Supplied material:
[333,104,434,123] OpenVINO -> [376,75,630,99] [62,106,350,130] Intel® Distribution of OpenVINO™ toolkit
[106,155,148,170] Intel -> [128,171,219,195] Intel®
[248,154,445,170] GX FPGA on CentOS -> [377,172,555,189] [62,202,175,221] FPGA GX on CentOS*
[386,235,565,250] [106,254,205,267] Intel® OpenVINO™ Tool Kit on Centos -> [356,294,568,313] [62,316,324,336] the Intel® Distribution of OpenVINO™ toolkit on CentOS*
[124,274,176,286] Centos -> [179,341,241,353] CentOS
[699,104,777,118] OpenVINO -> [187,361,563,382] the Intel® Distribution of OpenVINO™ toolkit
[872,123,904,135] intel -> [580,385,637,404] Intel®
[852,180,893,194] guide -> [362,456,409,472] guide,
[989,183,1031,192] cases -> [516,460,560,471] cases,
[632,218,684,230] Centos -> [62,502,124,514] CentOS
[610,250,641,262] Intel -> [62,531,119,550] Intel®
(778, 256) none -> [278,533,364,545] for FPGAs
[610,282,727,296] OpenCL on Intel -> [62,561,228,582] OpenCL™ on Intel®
---
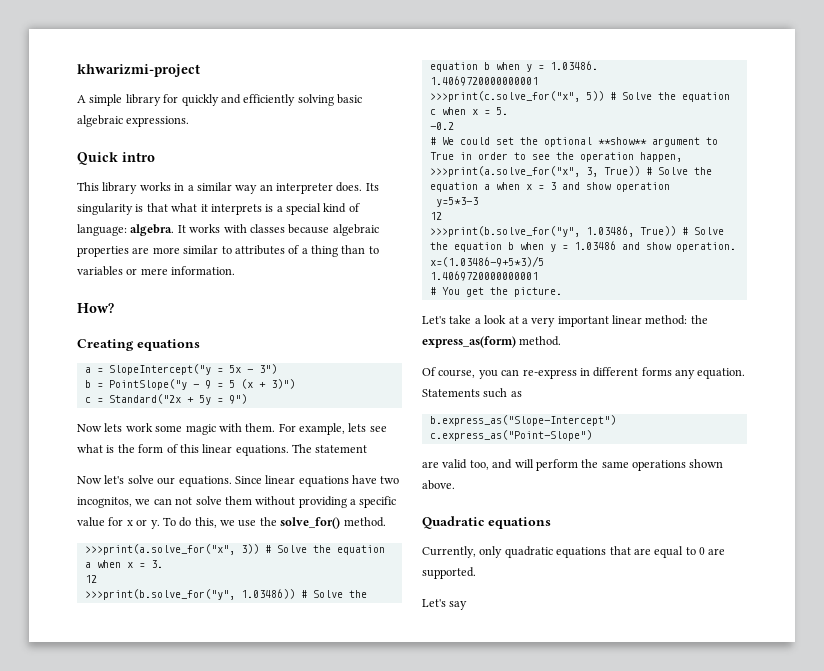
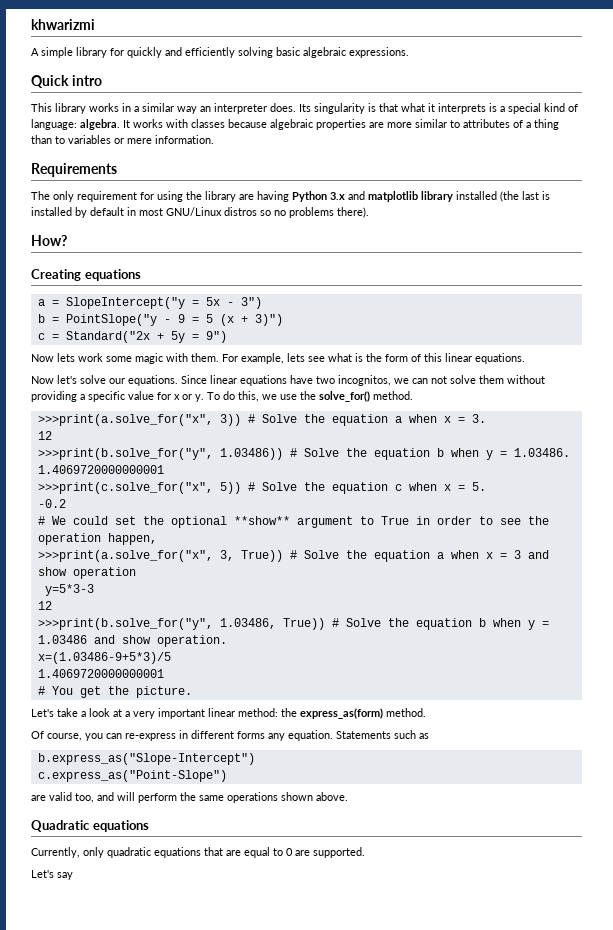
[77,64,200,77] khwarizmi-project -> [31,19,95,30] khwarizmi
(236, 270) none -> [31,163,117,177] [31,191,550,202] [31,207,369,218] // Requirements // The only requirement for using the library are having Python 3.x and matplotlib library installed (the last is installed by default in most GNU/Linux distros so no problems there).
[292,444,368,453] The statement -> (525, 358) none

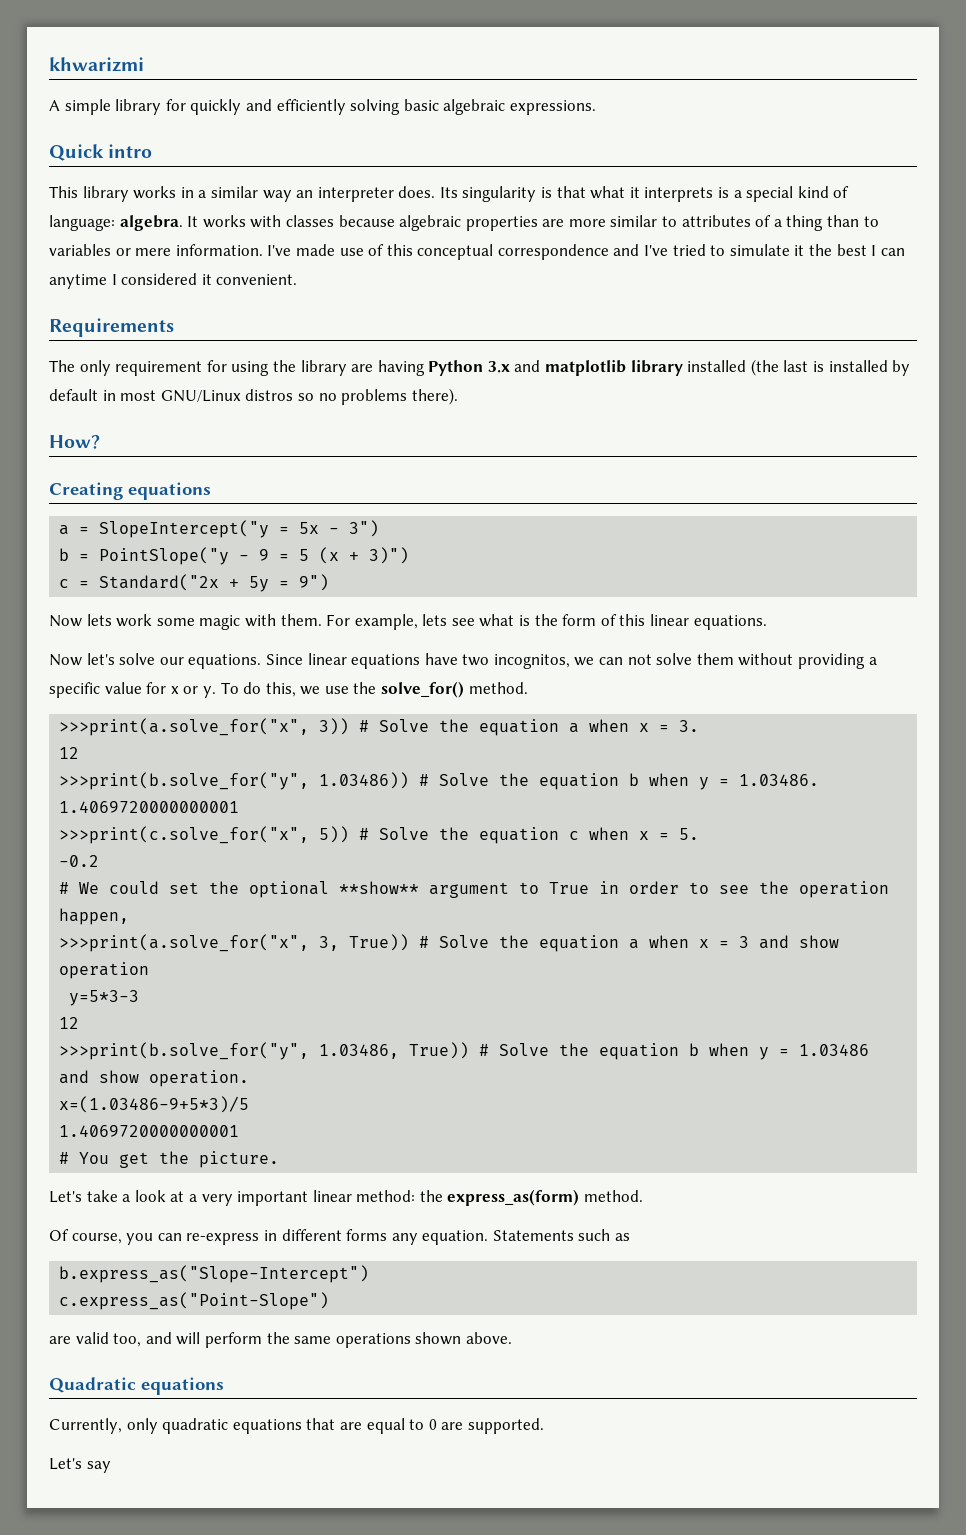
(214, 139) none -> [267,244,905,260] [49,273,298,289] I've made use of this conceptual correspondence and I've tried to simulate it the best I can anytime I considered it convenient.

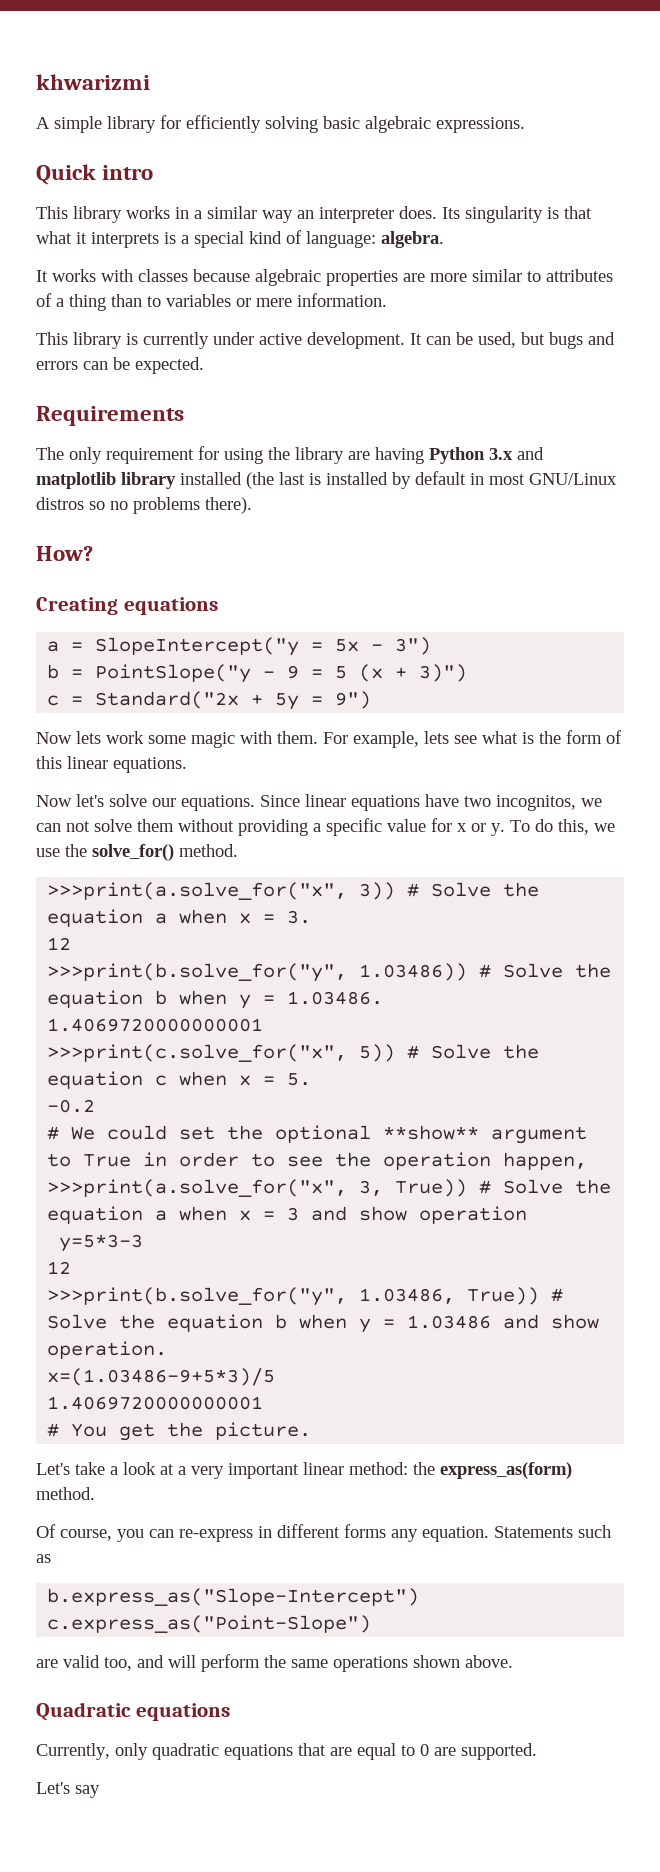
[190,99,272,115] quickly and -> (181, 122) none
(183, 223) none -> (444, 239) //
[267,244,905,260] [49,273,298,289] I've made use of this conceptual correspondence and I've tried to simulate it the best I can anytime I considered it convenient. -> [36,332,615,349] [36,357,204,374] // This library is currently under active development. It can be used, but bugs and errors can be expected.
==
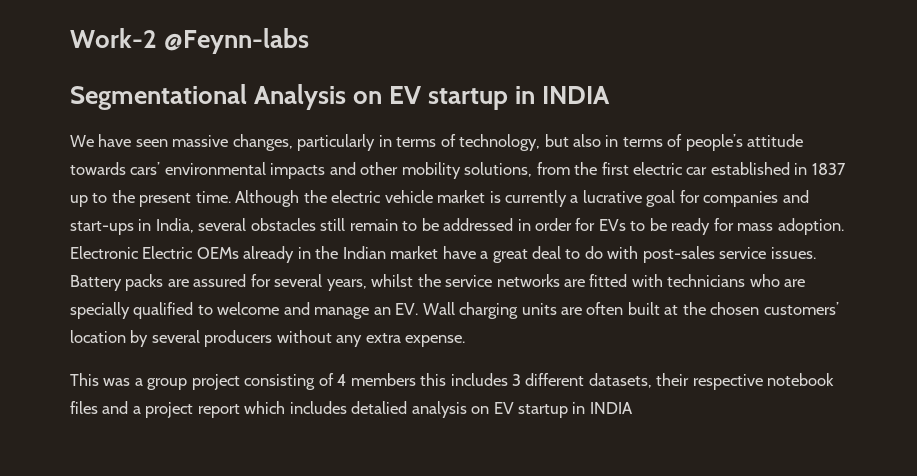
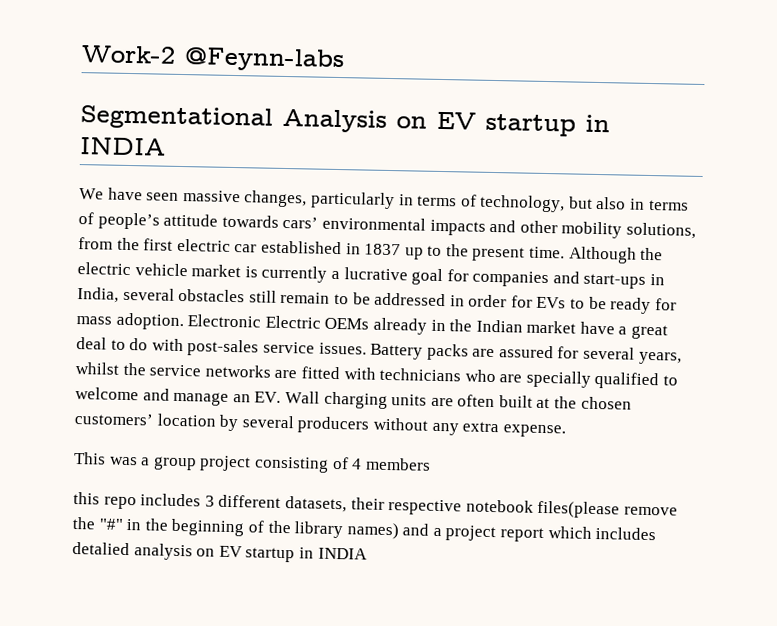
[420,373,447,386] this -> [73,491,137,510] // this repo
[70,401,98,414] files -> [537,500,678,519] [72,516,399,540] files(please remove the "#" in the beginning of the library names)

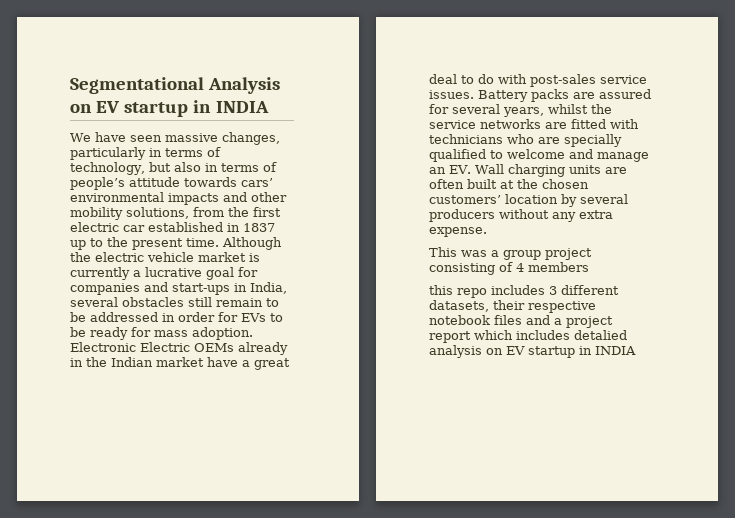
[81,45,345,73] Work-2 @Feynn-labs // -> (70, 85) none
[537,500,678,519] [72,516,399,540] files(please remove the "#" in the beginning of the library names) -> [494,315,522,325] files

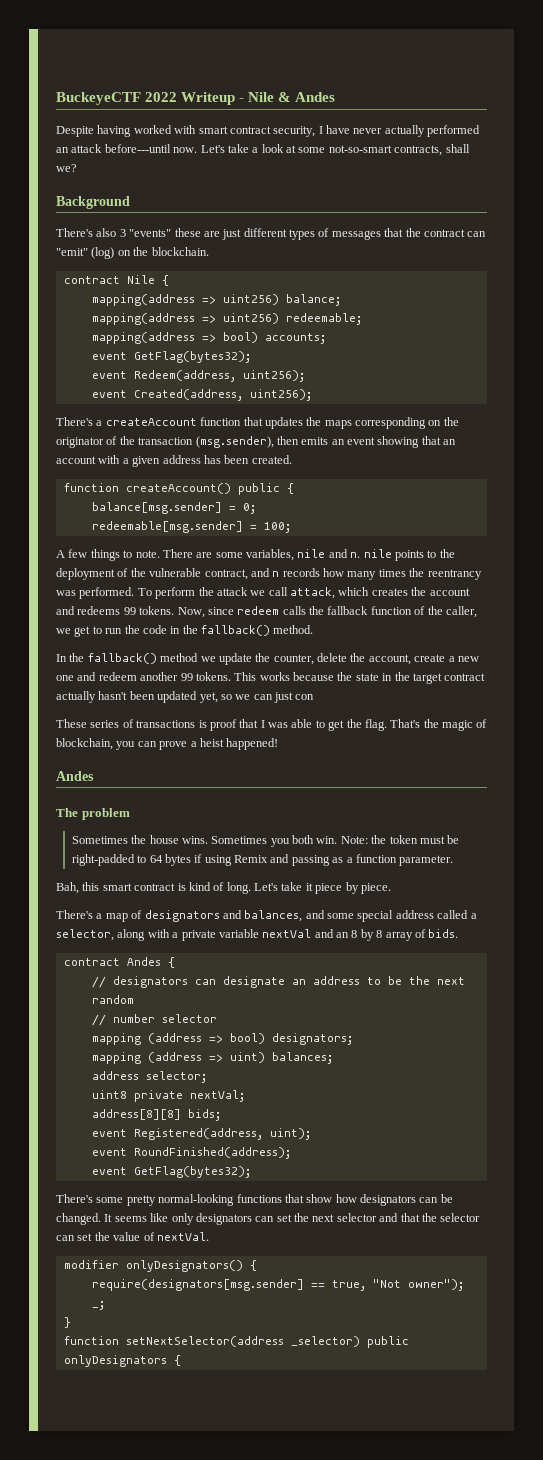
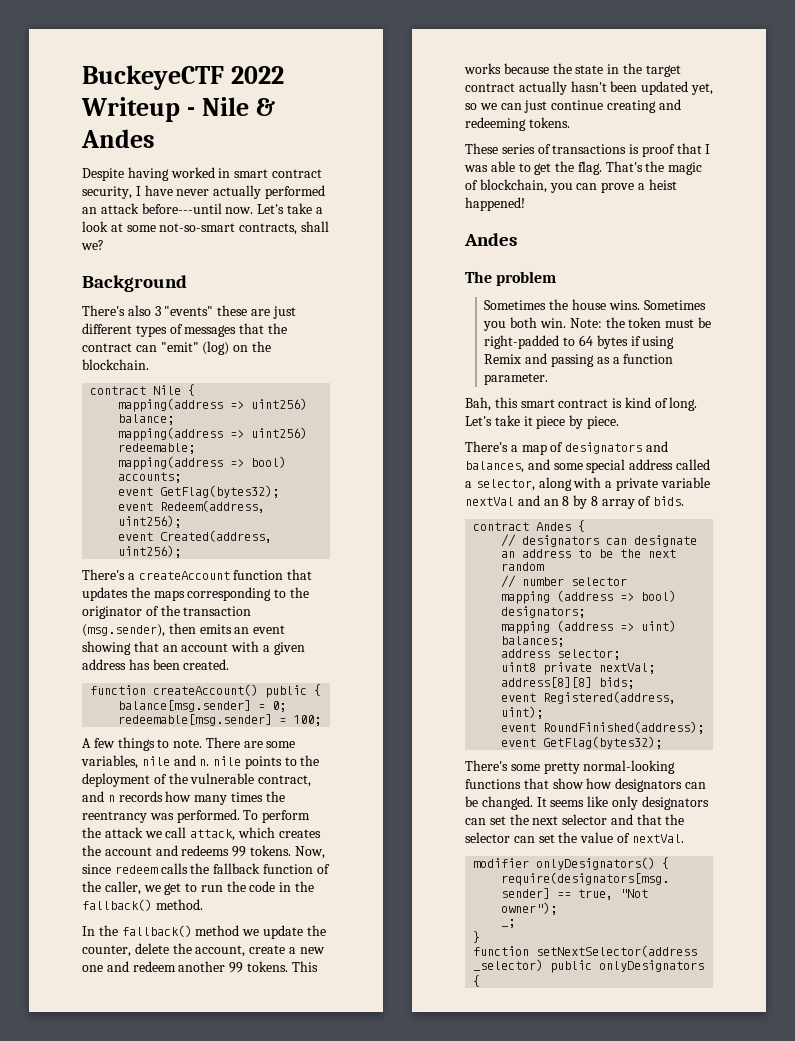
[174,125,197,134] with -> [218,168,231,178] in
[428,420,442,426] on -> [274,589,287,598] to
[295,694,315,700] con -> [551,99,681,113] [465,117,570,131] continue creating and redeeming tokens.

Task objective:
The lines holding the string "convenient" are what is needed from the material above.

Response:
(214, 139) none -> [267,244,905,260] [49,273,298,289] I've made use of this conceptual correspondence and I've tried to simulate it the best I can anytime I considered it convenient.
[267,244,905,260] [49,273,298,289] I've made use of this conceptual correspondence and I've tried to simulate it the best I can anytime I considered it convenient. -> [36,332,615,349] [36,357,204,374] // This library is currently under active development. It can be used, but bugs and errors can be expected.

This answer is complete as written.